On “Rap Like Me” you mentioned the lovely Miss Nia Long. Have you ever had a chance to meet her since then?
Naw, but everybody knows how I feel about that.
I remember after Love Jones everybody was like, “Man, Nia Long!”
Yeah, absolutely. None like it, none better.
So what is your success? What is your desired landmark that once you meet that you feel like it’s mission complete?
For me success is definitely financial gain. I’m definitely about making as much money off this as I can, but also on top of that I want to be legendary. I want to be able to have people look back five, ten, fifthteen years from now and they’re still talking about certain albums I have created, or certain songs I have created.
We listen to Reasonable Doubt, and talk about it like it dropped yesterday. We talk about Illmatic, we talk about The Chronic, we talk about Doggystyle, we talk about Only Built 4 Cuban Linx as if they dropped yesterday. Those albums are 15, some of them even 20 years old. I think that’s what everyone strives for, or at least should strive for if you think you’re that talented. My debut album, people still talk about it to this day. I get tweets every single day, and not just one or two, tons and tons about that album in particular.
I saw a video with 9th in it, and 9th was talking about how the things you are doing now will be appreciated five years down the road. Like you said with Reasonable Doubt, that didn’t even sale right away …
Not at all.
He was on volume two or so, and people went back and got Reasonable Doubt. Do you feel that’s what’s going to happen to your career?
Absolutely, I definitely feel like that. As long as everything lines up the way I want it to, and the [label] takes place when it should.
What excites you in Hip Hop today? If anything does.
Just seeing new artist, and hearing new artist that actually get busy. There’s going to be a million new artists all the time. New artist that really put their best foot forward to the craft. I’m not all about it has to be underground because I’m not even on it like that myself. It’s about making the best music that you make regardless. Anything that turns me into a fan again. I’m all about remaining a fan because when you’re not a fan anymore that’s when you have an issue. No matter what you do, music, sports, fashion, anything in the arts or entertainment you have to remain a fan because if not you are going to lose the ground of where everything stands at.
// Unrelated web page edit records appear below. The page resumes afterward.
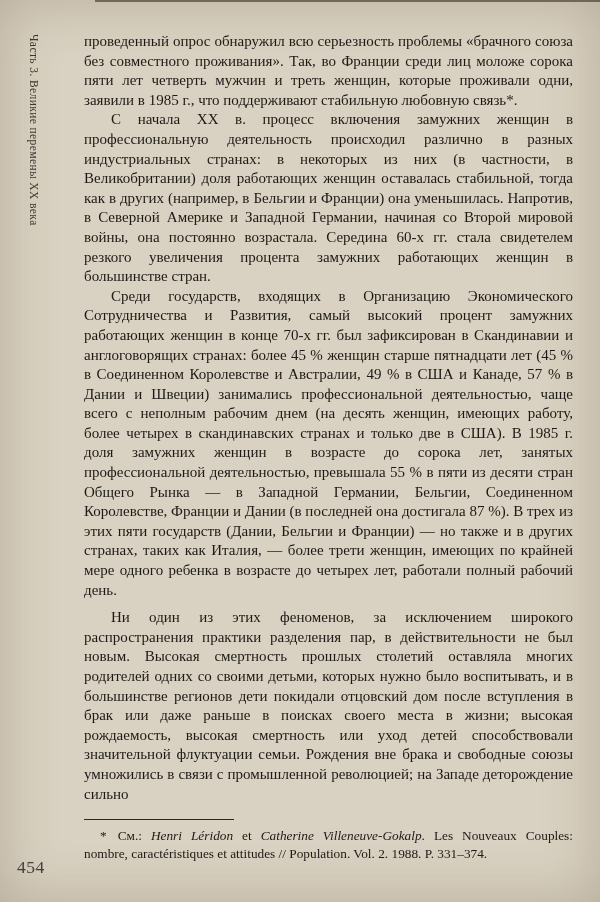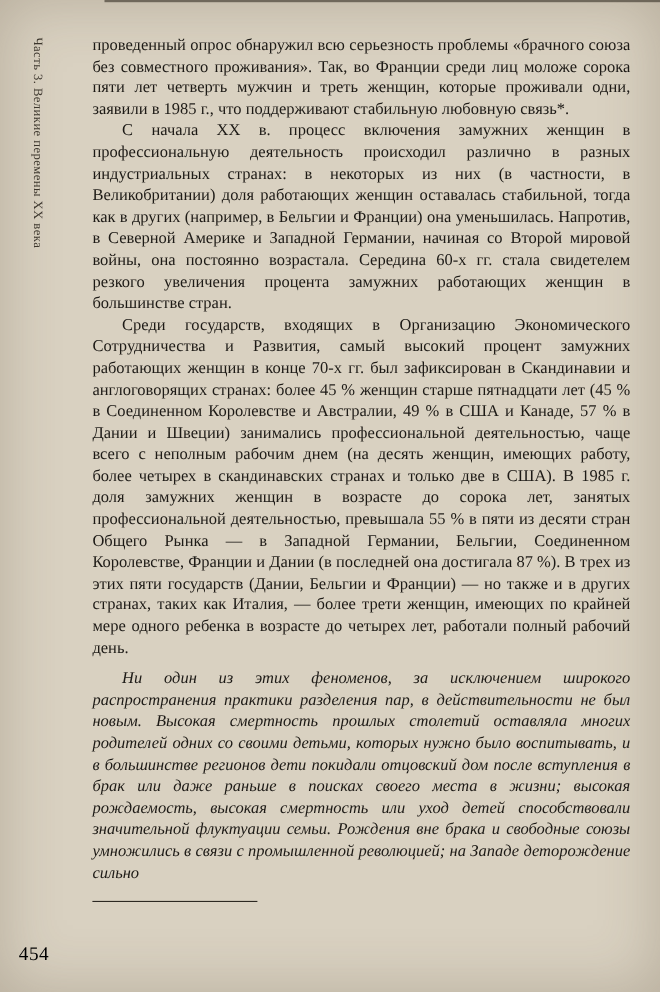"Ни один из этих феноменов," .body-text p.gap-above { font-style: italic -> none }
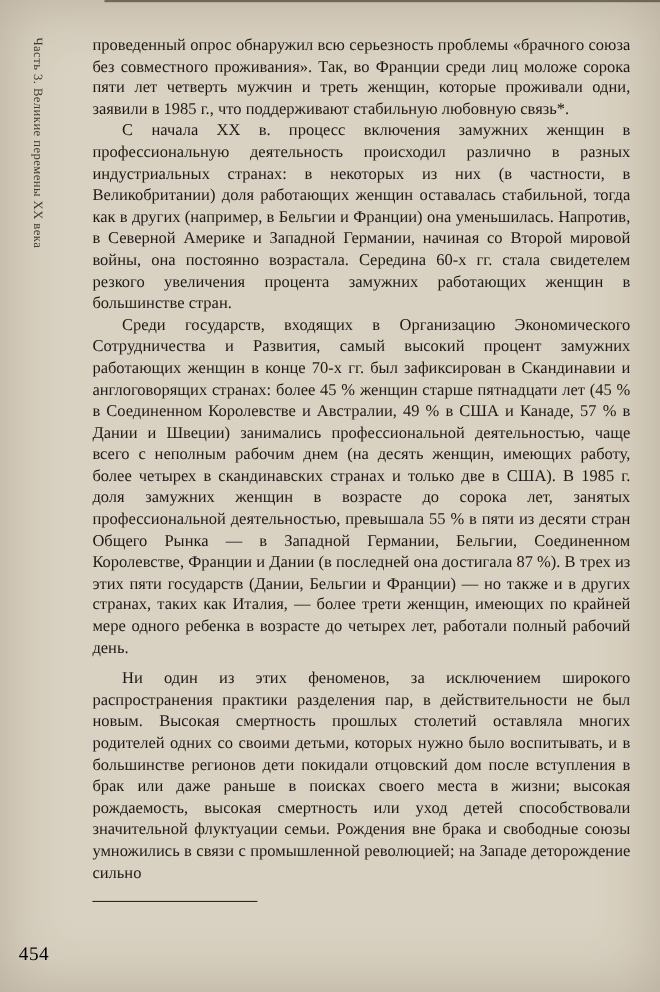"* См.: Henri Léridon et" div.footnote { html: none -> <div> <div><span>*</span><span>См.: </span><em>Henri Léridon</em><span> et </span><em>Catherine Villeneuve-Gokalp</em><span>. Les Nouveaux Couples: nombre, caractéristiques et attitudes // Population. Vol. 2. 1988. P. 331–374.</span></div> </div> }
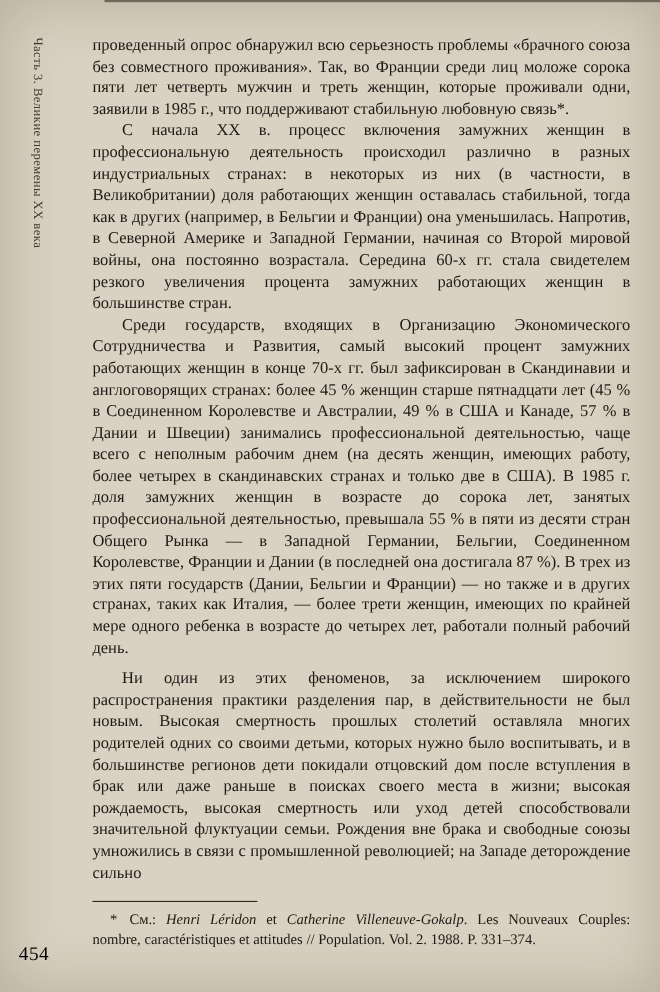"454" .page-number { color: #000000 -> #404040 }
You are going to no longer be aware of what’s what.
I noticed you don’t have a lot of features. Like you said earlier, you work with a lot of producers, but you don’t exactly collaborate. Is that on purpose?
Honestly, it’s not on purpose. With the Salvation it kind of was because I wanted that to be extremely personal as far as my story, what I’m about, how I came up. I thought no one could tell anyone about me better than me. That one was on purpose, but everything after that it hasn’t been. It’s been the politics of the game to keep it real with you. You have artist that say they are excited and want to do a record, and it doesn’t happen.
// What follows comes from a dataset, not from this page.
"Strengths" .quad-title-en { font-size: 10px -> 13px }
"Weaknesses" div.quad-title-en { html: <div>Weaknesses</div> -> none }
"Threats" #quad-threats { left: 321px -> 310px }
Certain people have always come through like Wale, Wale is a great friend of mine. We have four of five records together. Maino always comes through, Lloyd Banks, Talib Kweli, these guys always come through on records and verses. Young Chris and people like that. There have been a lot of other artist that wanted to work, and it’s just the politics of the game. It’s just how the industry works, and the way people are. It is what it is; it comes with the territory.
So what’s next for you?
Well, the album is going to be August/September, it’s called A Dream Deferred. I’m halfway down; seven songs down, seven more to go. It is really incredible so far. The production, the musicality on it, and sonically where it’s all going is amazing! I think lyrically people already know what to expect, they know I’m going to get busy. I’m extremely excited about it! This is the best work that I can put forward at this moment. Looking back on my career this is the best work.